I have the helix 7 di gps combo and love the bright screen and the fast processing. it was priced at 499.00 at cabelas but they had a sale for 10% off and free shipping, so I got mine for 449.00 and free shipping.

another model you might look at is the elite 7 chirp models from lowrance. a model I would look hard at now is the hds7 gen2 touch gps combo with hdi transducer on sale at cabelas for 749.00 down from 999.00. I know its 250.00 more but it would be worth the extra money.
sherman


----------



## bradley4 (Mar 31, 2014)

catfish1605 said:


> There's alot of options out there. Do you want down imaging, side imaging, GPS, or 2D sonar.


I would like DSI and GPS. Anything is an upgrade compared to the old junk models on my new boat lol


----------



## polebender (Oct 29, 2011)

There are a lot of good clearance sale models on the market now! You should have no problem finding a really good unit for your budget! Lowrance and Hummingbird both have a lot a great units on sale right now!


----------



## huntindoggie22 (Mar 28, 2008)

Gander has the lowrance elite 5 dsi on sale right now for 299.99.


----------



## sherman51 (Apr 12, 2011)

huntindoggie22 said:


> Gander has the lowrance elite 5 dsi on sale right now for 299.99.


not trying to knock your suggestion on the elite 5 for 299.99 but the bigger screen is just much better. believe it or not but just a 2" bigger screen goes a long way. I would buy the largest screen that was in my budget.

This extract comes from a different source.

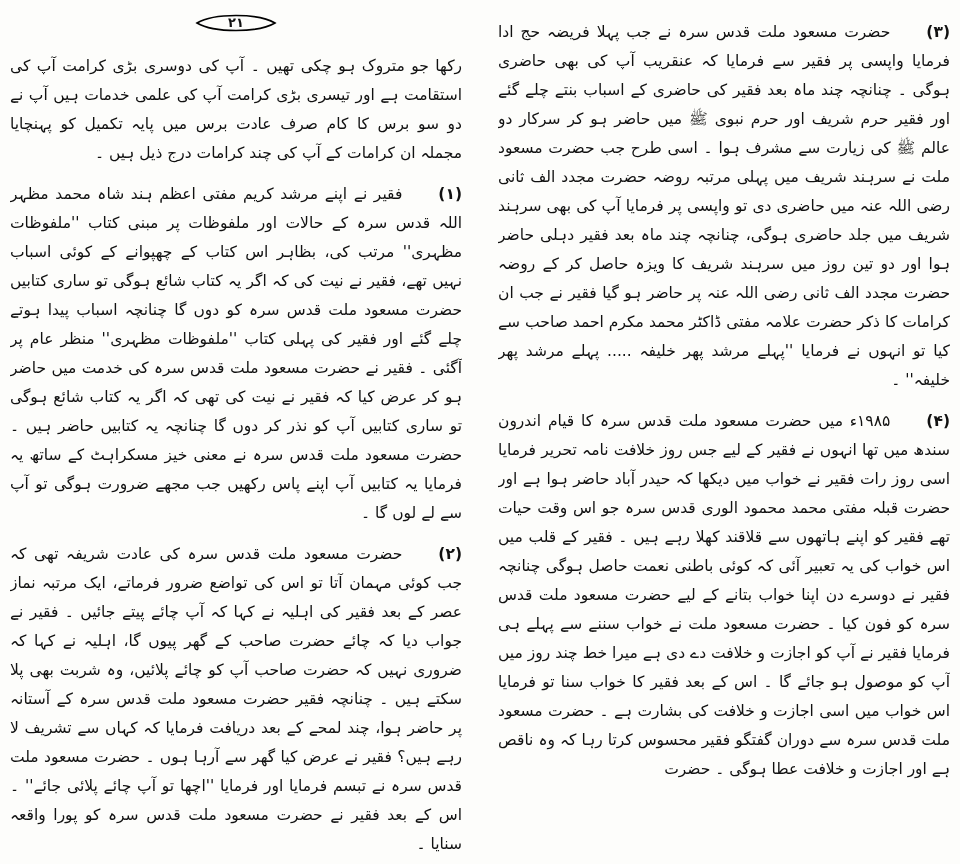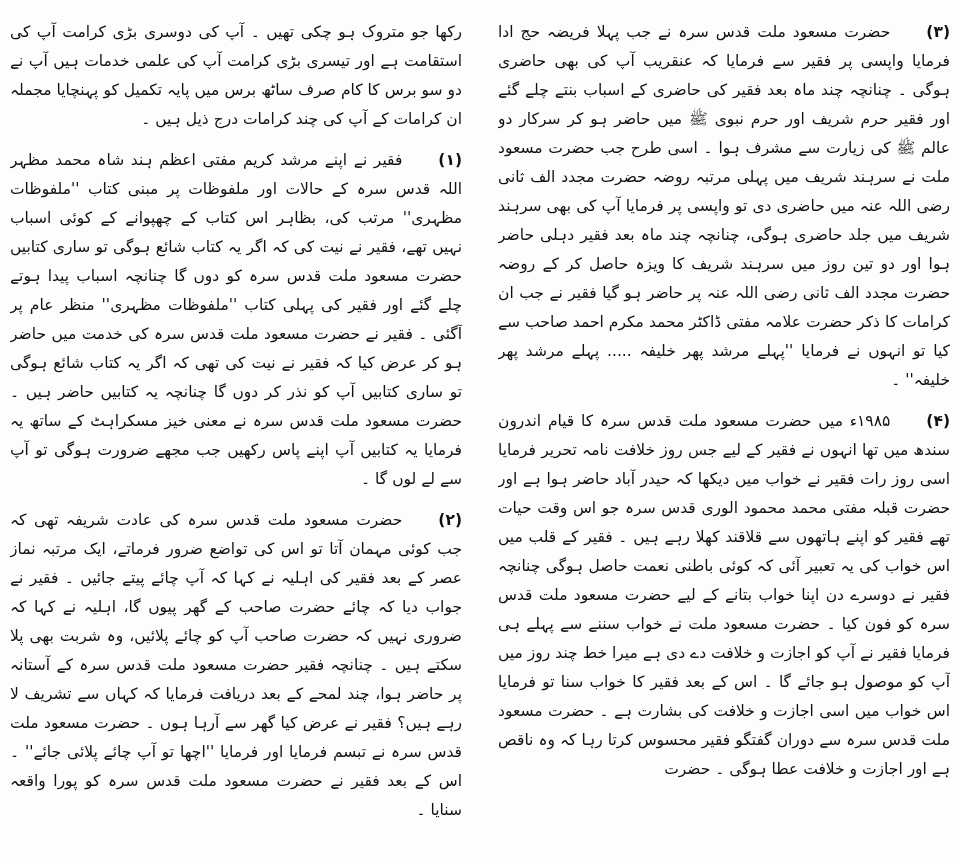"۲۱" div.page-head { html: none -> <div> <span> <svg> <path></path> </svg> <span>۲۱</span> </span> </div> }
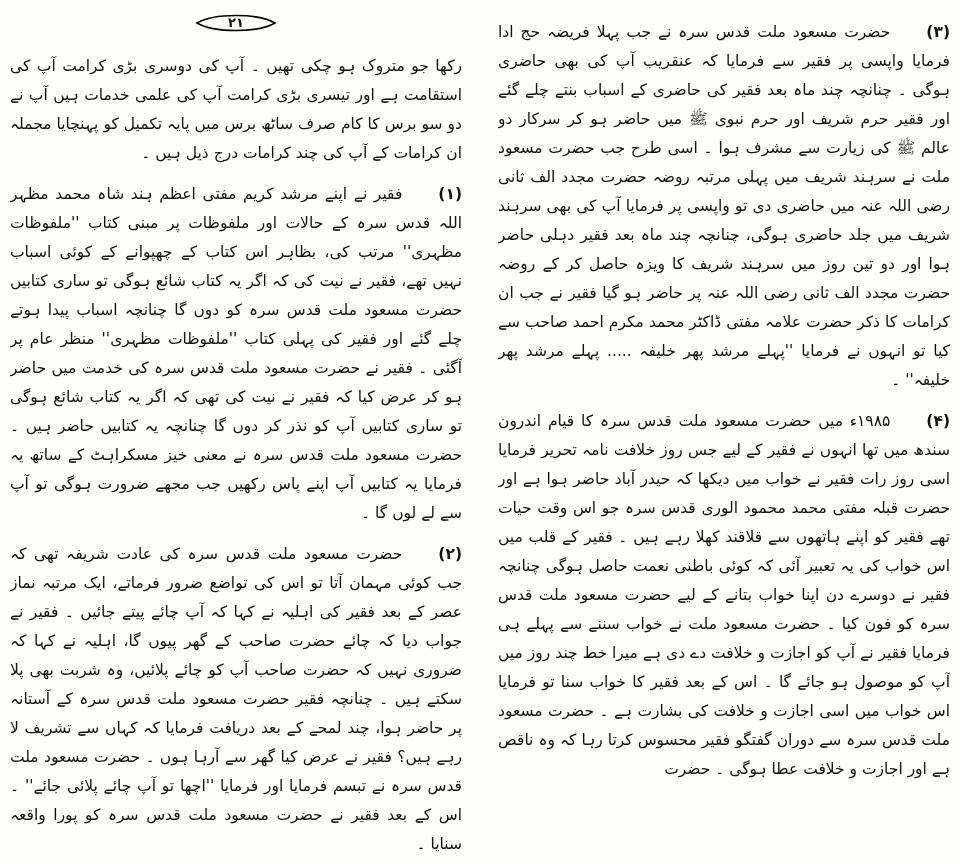"رکھا جو متروک ہو چکی" span { text: ساٹھ -> عادت }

does the op want a unit with gps, di, si, or just a basic fish finder??
sherman


----------



## polebender (Oct 29, 2011)

That's great advice by Sherman! You'll be surprised in the difference 2" will make. I'd also suggest that you go to one of the big retailers and look at the different models on display. You can play around with them in the simulator mode and get a real good idea of what you really want.


----------



## jcoholich (Feb 12, 2014)

Look for a unit paired with a Navionics + chip... It's not much more to get a combo unit with it and it's going to give you the best mapping available!


----------



## bradley4 (Mar 31, 2014)

Sherman, I've been considering the cheaper elite 5 but then I read that you guys say extra 2 inches is worth it. Weighing my options. Would love to have hds 7 gen 2 touch but that's over budget. Are these hard to install? How is it drilling into fiberglass. Never done it before


----------



## polebender (Oct 29, 2011)

A couple of units you might want to look at are the Lowrance Hook 7, di, chirp and navionics+, and Hummingbird Helix 7. Both would fit into your budget.


----------



## hupcej4x4x454 (Oct 7, 2014)

Sherman mentioned the HDS7 Gen2 Touch is now $750 on sale through Cabalas... but it gets better... Minus $100 Lowrance mail in rebate, minus $100 Cabelas Bucks Certificate. Net $550, one heck of a deal.


----------



## hookedonfishing (May 4, 2013)

Do you have existing transducers on boat?if transom mounted follow wire of unit your pulling out be extremely carefull if was done neat chances are was ziptied to other wires.pull the wire out of the hole unscrew trans bracket pass new wire through the old hole you shouldn't need drill new holes I.if you drill into fiberglass look where your drilling use small bits and work your way up to size you need.when your reinstalling new transducer use a good silicone life seal makes good one put on screws as well as glob in hole you passed wire through all holes made need to be sealed allow least 36 to 48 hours pending time of year to be safe before you go dropping boat in.if your uncomfortable installing it sure someone on here would help you out geting it on if you was closer I would help.


----------



## All Eyes (Jul 28, 2004)

Love my Lowrance Elite HDI. Extremely user friendly interface and great detail/separation. Hard to go wrong for the features it packs for that kind of money IMO.


----------



## sherman51 (Apr 12, 2011)

bradley4 said:


> Sherman, I've been considering the cheaper elite 5 but then I read that you guys say extra 2 inches is worth it. Weighing my options. Would love to have hds 7 gen 2 touch but that's over budget. Are these hard to install? How is it drilling into fiberglass. Never done it before


there really easy to install. drilling in fiberglass is a lot easier than metal. mine wouldn't fit on the little dash in my 17' boat so I bought a ram mount to mount to the dash and mounted the ff out and off to the right side just enough to fit between the windshield and steering wheel. but you'll be much happier with the 7" screen. you can get the elite 7 hook or the helix 7 and have a great unit. I just wanted you to know about the hdi unit as its a better unit and just a little over budget.
sherman


----------



## polebender (Oct 29, 2011)

Gander Mountain has the Helix 7 on sale for $450.00 this week.


----------